(Stored items)

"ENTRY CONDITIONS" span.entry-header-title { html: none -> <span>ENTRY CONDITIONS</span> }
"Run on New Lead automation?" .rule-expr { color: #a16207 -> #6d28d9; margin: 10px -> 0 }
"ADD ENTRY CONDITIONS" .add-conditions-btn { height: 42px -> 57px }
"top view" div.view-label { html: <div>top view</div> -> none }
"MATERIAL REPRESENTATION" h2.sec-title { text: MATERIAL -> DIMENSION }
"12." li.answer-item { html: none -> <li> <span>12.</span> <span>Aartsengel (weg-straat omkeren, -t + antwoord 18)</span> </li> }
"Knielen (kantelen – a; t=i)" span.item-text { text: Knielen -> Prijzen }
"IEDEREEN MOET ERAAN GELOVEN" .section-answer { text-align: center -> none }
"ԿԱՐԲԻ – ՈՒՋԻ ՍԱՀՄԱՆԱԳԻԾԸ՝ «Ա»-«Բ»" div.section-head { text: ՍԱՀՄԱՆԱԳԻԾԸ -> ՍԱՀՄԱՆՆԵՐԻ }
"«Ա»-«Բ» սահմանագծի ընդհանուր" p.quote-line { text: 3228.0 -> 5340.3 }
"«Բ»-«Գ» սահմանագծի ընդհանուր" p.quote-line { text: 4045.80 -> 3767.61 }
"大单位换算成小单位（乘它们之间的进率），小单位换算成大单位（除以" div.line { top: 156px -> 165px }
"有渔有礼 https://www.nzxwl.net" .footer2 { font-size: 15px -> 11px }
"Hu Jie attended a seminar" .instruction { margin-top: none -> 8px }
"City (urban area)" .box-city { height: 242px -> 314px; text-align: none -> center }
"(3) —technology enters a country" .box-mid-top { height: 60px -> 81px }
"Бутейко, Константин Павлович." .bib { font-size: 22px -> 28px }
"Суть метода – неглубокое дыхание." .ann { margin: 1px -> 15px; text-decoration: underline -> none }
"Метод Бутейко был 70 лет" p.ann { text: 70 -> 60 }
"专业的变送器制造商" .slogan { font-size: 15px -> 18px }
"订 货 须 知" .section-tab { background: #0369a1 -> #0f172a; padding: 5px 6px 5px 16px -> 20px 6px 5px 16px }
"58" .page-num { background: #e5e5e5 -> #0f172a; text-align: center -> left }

◆ WHAT IS REQUIRED
The entries above hold a line with "none -> <li>" and a later line with "15px -> 11px". Write out exactly those lines and all lines between, nothing more.

◆ EXERCISE ANSWER
"12." li.answer-item { html: none -> <li> <span>12.</span> <span>Aartsengel (weg-straat omkeren, -t + antwoord 18)</span> </li> }
"Knielen (kantelen – a; t=i)" span.item-text { text: Knielen -> Prijzen }
"IEDEREEN MOET ERAAN GELOVEN" .section-answer { text-align: center -> none }
"ԿԱՐԲԻ – ՈՒՋԻ ՍԱՀՄԱՆԱԳԻԾԸ՝ «Ա»-«Բ»" div.section-head { text: ՍԱՀՄԱՆԱԳԻԾԸ -> ՍԱՀՄԱՆՆԵՐԻ }
"«Ա»-«Բ» սահմանագծի ընդհանուր" p.quote-line { text: 3228.0 -> 5340.3 }
"«Բ»-«Գ» սահմանագծի ընդհանուր" p.quote-line { text: 4045.80 -> 3767.61 }
"大单位换算成小单位（乘它们之间的进率），小单位换算成大单位（除以" div.line { top: 156px -> 165px }
"有渔有礼 https://www.nzxwl.net" .footer2 { font-size: 15px -> 11px }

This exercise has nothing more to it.